Once the line containing "- 2. Upload the word frequency data located in /word_freq_data" is found in the entries below, reproduce it and every line after it, stopping at and including the line containing "and ./server directories."; reproduce nothing else, and keep each line exact.

- **EXTRACTED INFORMATION**:
::::::::
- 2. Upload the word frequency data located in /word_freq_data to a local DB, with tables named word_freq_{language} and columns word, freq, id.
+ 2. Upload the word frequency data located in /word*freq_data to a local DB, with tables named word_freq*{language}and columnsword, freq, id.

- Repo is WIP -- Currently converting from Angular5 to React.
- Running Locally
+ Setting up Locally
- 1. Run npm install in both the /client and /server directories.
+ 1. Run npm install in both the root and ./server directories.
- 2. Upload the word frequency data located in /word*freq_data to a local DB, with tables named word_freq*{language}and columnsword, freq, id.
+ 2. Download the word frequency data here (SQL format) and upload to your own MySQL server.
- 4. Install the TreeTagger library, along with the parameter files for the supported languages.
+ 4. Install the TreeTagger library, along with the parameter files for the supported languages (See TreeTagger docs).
::::::::
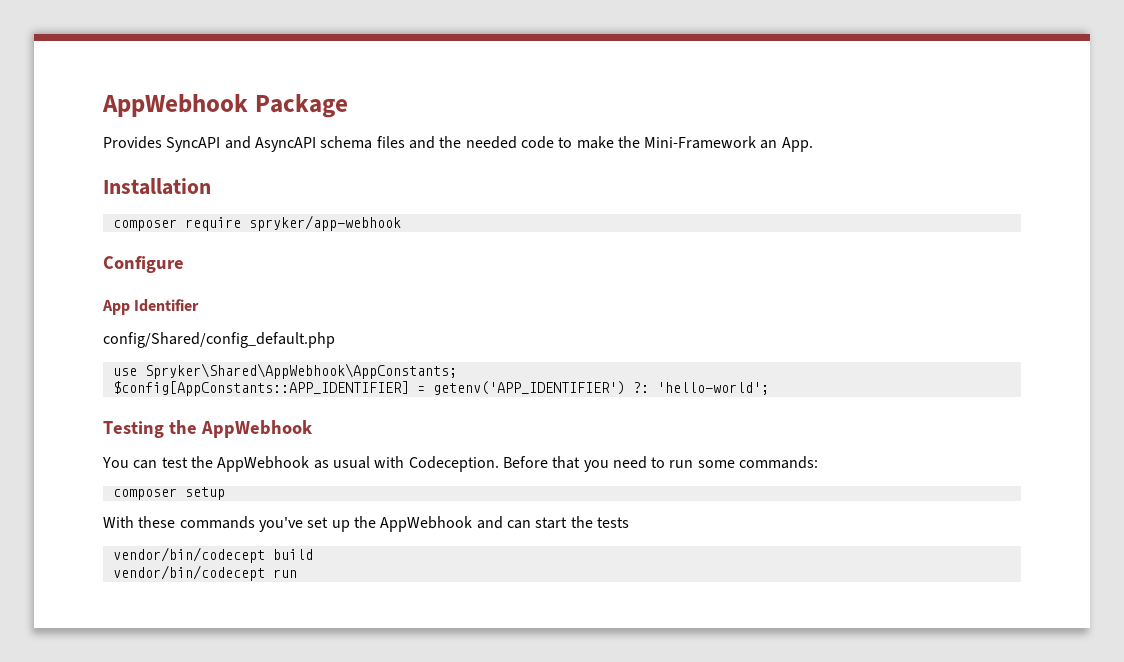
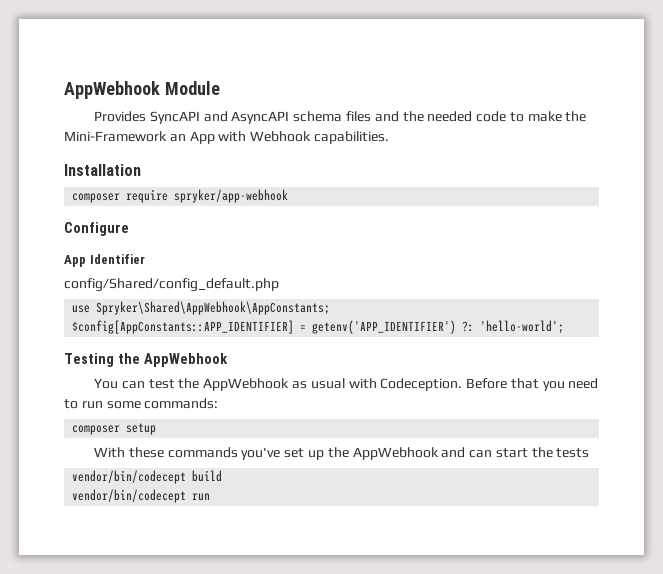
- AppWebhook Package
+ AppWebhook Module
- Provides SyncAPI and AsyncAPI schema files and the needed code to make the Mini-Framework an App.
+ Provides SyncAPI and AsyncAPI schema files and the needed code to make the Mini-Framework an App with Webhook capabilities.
::::::::
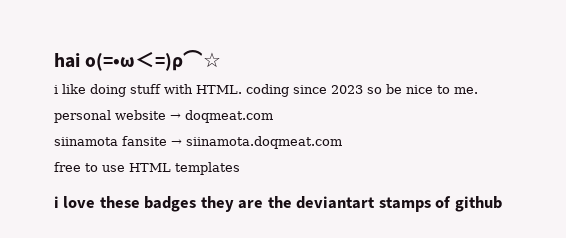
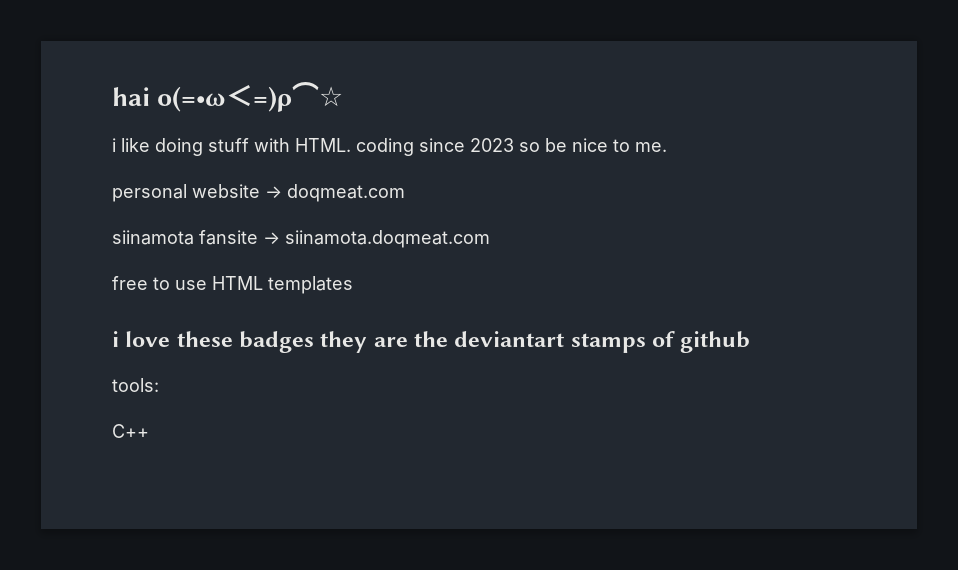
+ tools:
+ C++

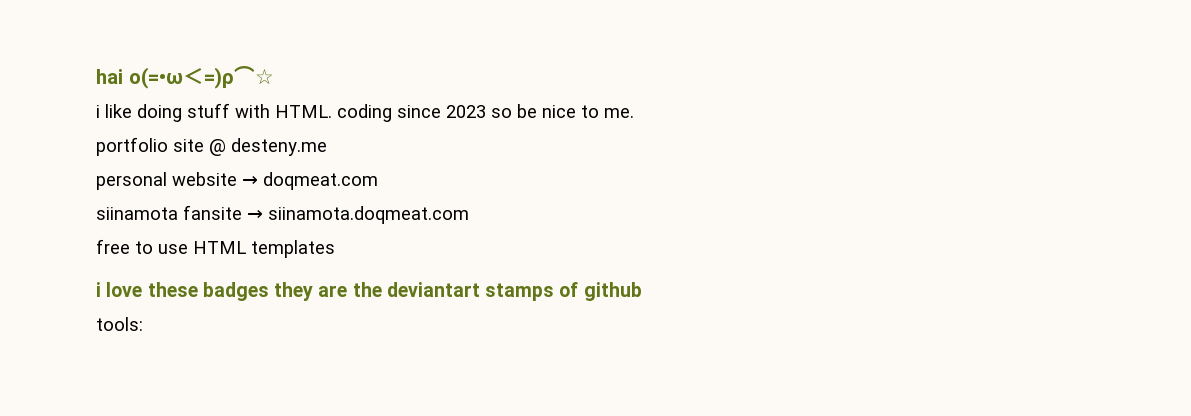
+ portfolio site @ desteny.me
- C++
::::::::
- **OUTPUT OF THE EXERCISE**:
- 2. Upload the word frequency data located in /word_freq_data to a local DB, with tables named word_freq_{language} and columns word, freq, id.
+ 2. Upload the word frequency data located in /word*freq_data to a local DB, with tables named word_freq*{language}and columnsword, freq, id.

- Repo is WIP -- Currently converting from Angular5 to React.
- Running Locally
+ Setting up Locally
- 1. Run npm install in both the /client and /server directories.
+ 1. Run npm install in both the root and ./server directories.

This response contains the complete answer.